Completeness • Freshness • Validity #
1 Purpose #
The power of EA 2.0 depends on the reliability of its inputs.
Bad data breaks reasoning faster than bad algorithms.
Data Quality (DQ) Gates ensure that only trusted, current, and complete information enters the knowledge graph — making predictions, audits, and automations credible.
2 Core DQ Principles #
| Principle | Meaning |
|---|---|
| Evidence over assumption | Every node and relationship must trace back to a verifiable source. |
| Continuous validation | DQ rules run automatically on ingestion and nightly refresh. |
| Transparency by design | Each node carries DQ scores visible to users. |
| Governance integration | Violations raise GRC tasks automatically. |
3 DQ Dimensions Tracked #
| Dimension | Definition | Example Metric | Target |
|---|---|---|---|
| Completeness | Percentage of mandatory fields populated. | filled_fields / total_mandatory * 100 | ≥ 95 % |
| Freshness | Time since last update vs data TTL (threshold). | (now - last_seen_at) | ≤ 7 days |
| Validity | Conformance to pattern, type, or range. | email format, date ISO check | 100 % |
| Uniqueness | No duplicates of IDs or names. | duplicate count per domain | 0 |
| Accuracy | Cross-checked against trusted source. | MSI vs Cloud Inventory match rate | ≥ 90 % |
| Lineage Completeness | Linked nodes per ontology rule. | capability → app link % | ≥ 80 % |
4 DQ Scoring Model #
Each node receives a composite DQ Score (0–1).
DQ Score = 0.3 × Completeness + 0.2 × Freshness + 0.2 × Validity + 0.2 × Uniqueness + 0.1 × Accuracy
Displayed as:
🟢 ≥ 0.9 = Trusted 🟡 0.7–0.89 = Review 🔴 < 0.7 = Critical
Scores propagate upward: an application inherits the mean DQ Score of its linked data entities and controls.
5 DQ Gates in Pipeline #
Stage 1 – Extract:
- Validate file headers, API response codes.

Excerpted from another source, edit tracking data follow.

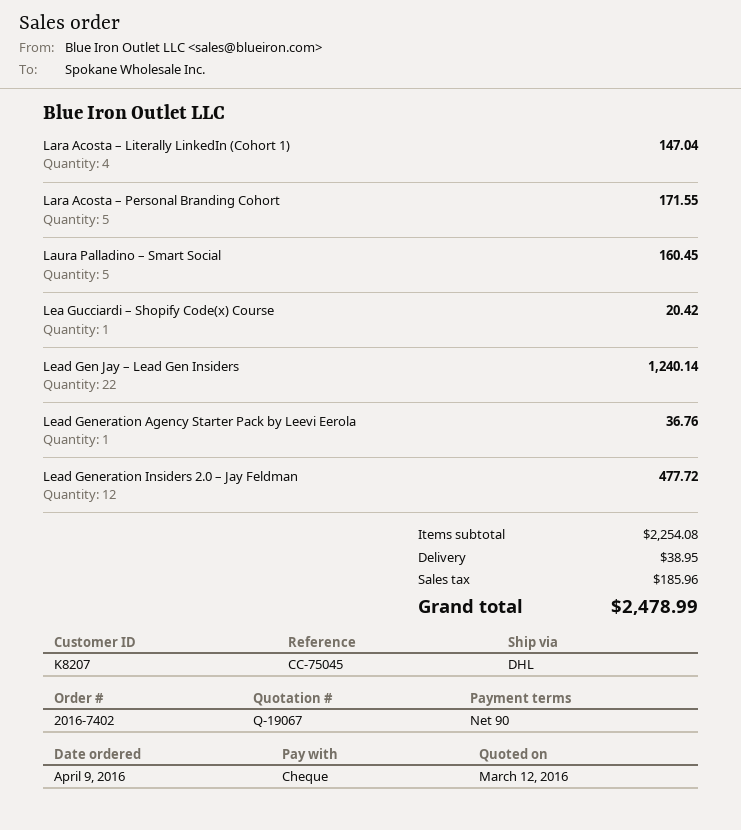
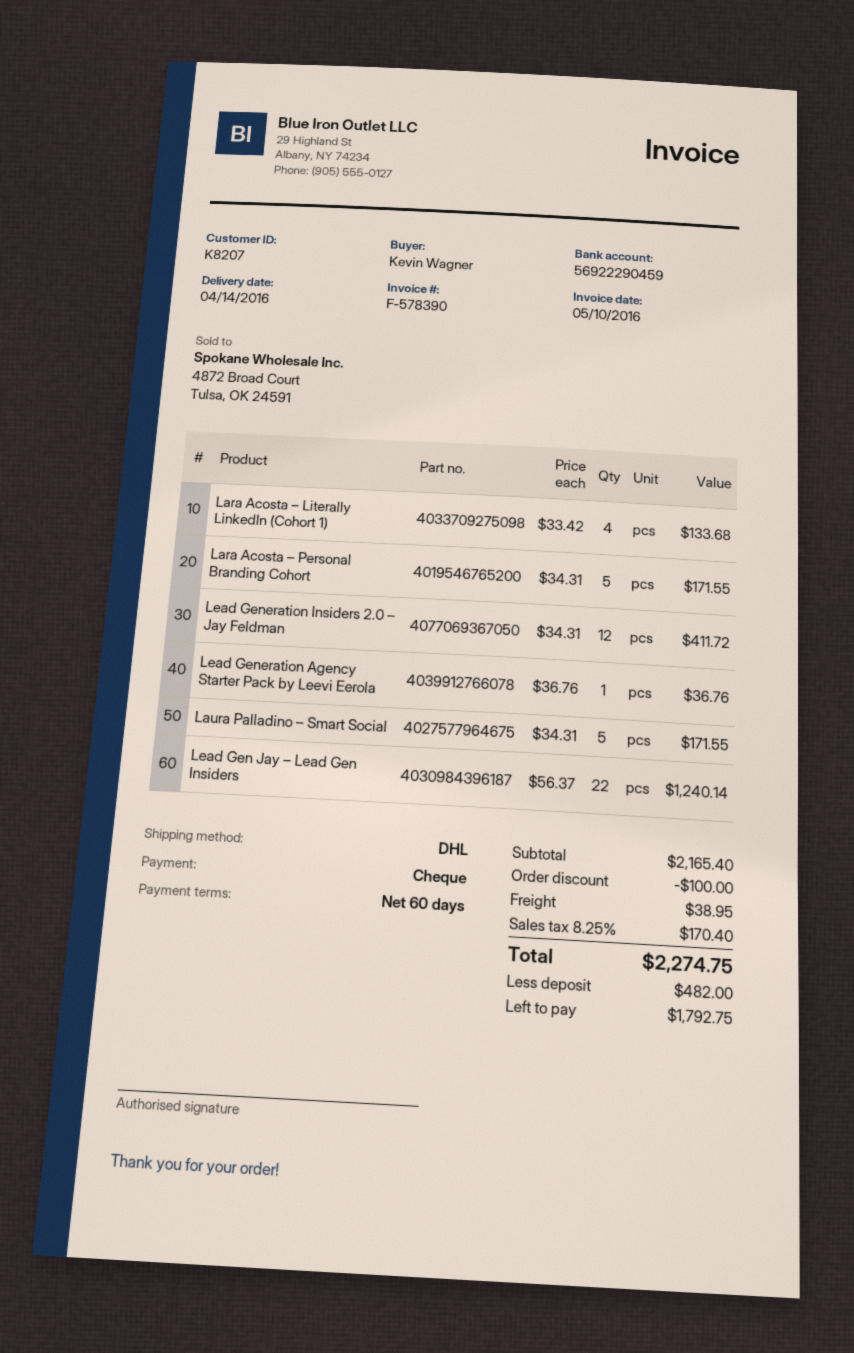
payment terms: 90 days -> 60 days
Lara Acosta – Literally LinkedIn (Cohort 1): 4 for 147.04 -> 4 for 133.68
Laura Palladino – Smart Social: 5 for 160.45 -> 5 for 171.55
Lea Gucciardi – Shopify Code(x) Course: 1 for 20.42 -> none
Lead Generation Insiders 2.0 – Jay Feldman: 12 for 477.72 -> 12 for 411.72
subtotal: 2254.08 -> 2165.40
discount: none -> 100.00
tax: 185.96 -> 170.40
total: 2478.99 -> 2274.75

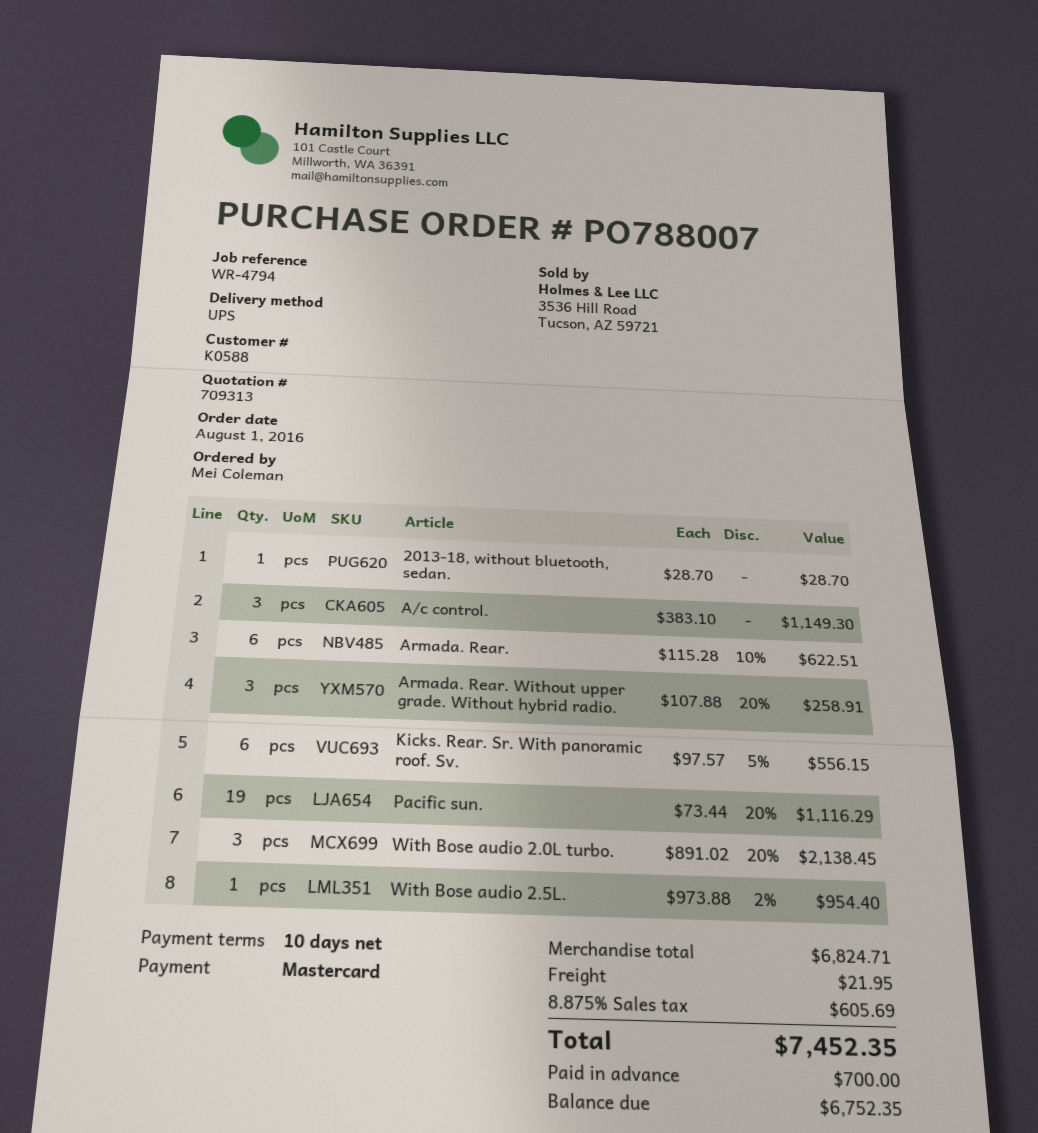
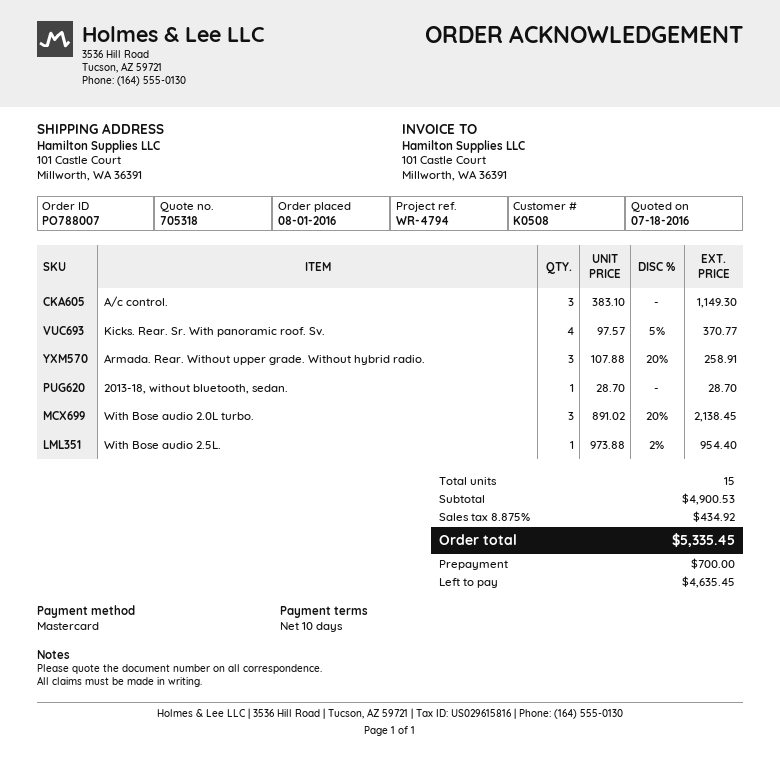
quote number: 709313 -> 705318
customer number: K0588 -> K0508
Armada. Rear.: 6 x 115.28 - 10% = 622.51 -> none
Kicks. Rear. Sr. With panoramic roof. Sv.: 6 x 97.57 - 5% = 556.15 -> 4 x 97.57 - 5% = 370.77
Pacific sun.: 19 x 73.44 - 20% = 1116.29 -> none
subtotal: 6824.71 -> 4900.53
shipping: 21.95 -> none
tax: 8.875% = 605.69 -> 8.875% = 434.92
total: 7452.35 -> 5335.45
balance: 6752.35 -> 4635.45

- Reject feeds with missing IDs.
Stage 2 – Transform:
- Apply schema validation (YAML contract).
- Normalize taxonomy (spelling, case, codes).
Stage 3 – Load (Graph):
- Compute DQ Scores.
- Tag nodes with
dq_status. - Log violations → DQ Incident Table.
Stage 4 – Govern:
- If
dq_status = critical, ServiceNow GRC ticket is created.
6 DQ Dashboard KPIs #
| Metric | Description | Threshold |
|---|---|---|
| Overall DQ Score | Mean of all active nodes | ≥ 0.9 |
| Nodes Failing DQ Gates | Count of nodes below 0.7 | ≤ 5 % |
| Average Data Age | Days since last_seen_at | ≤ 7 |
| Duplicate Rate | % of duplicate IDs | ≤ 1 % |
| Policy-linked DQ Incidents | Open vs Closed tickets | 95 % closure within 14 days |
7 Governance Rules #
- Every feed owner has a DQ Steward.
- DQ violations auto-notified in Teams channel.
- Weekly DQ Stand-Up reviews top 10 critical issues.
- Quarterly Maturity Score update based on DQ improvement.
8 Visualization Views #
- DQ Radar Chart: visualizes six dimensions per domain.
- Heatmap: color-codes low-score applications.
- Trend Line: DQ Score progress over time.
- DQ Incident Log: ServiceNow integration view.
Each view feeds Power BI and the NLQ interface for queries like:
“Show all applications with DQ Score < 0.8 and last seen > 14 days.”
9 Automation Example #
Policy Trigger:
If
dq_status = criticalfor any data entity linked to a risk, create a GRC ticket and notify data steward.
Remediation Logic App:
- Assign to data owner.
- Request corrected file via secure form.
- Reload feed and recompute DQ Score.
10 Benefits #
✅ Objective measurement of trust.
✅ Fewer false alarms in predictive governance.
✅ Faster root-cause analysis for data issues.
✅ Direct link between DQ and EA maturity metrics.
11 Common Pitfalls & Mitigations #
| Issue | Effect | Solution |
|---|---|---|
| Over-strict rules reject too many feeds | Loss of data coverage | Tiered gates with grace periods |
| No DQ ownership | Issues linger | Assign feed stewards per domain |
| Late DQ reporting | Decisions on stale data | Nightly DQ jobs + alerts |
| Blind spot in manual uploads | Shadow data | Mandatory OneDrive drop folder governed by policy |
12 Takeaway #
Data without quality is noise; architecture without trust is fiction.
DQ Metrics and Gates make EA 2.0 a truthful foundation where AI can reason confidently, executives can act decisively, and auditors can verify instantly.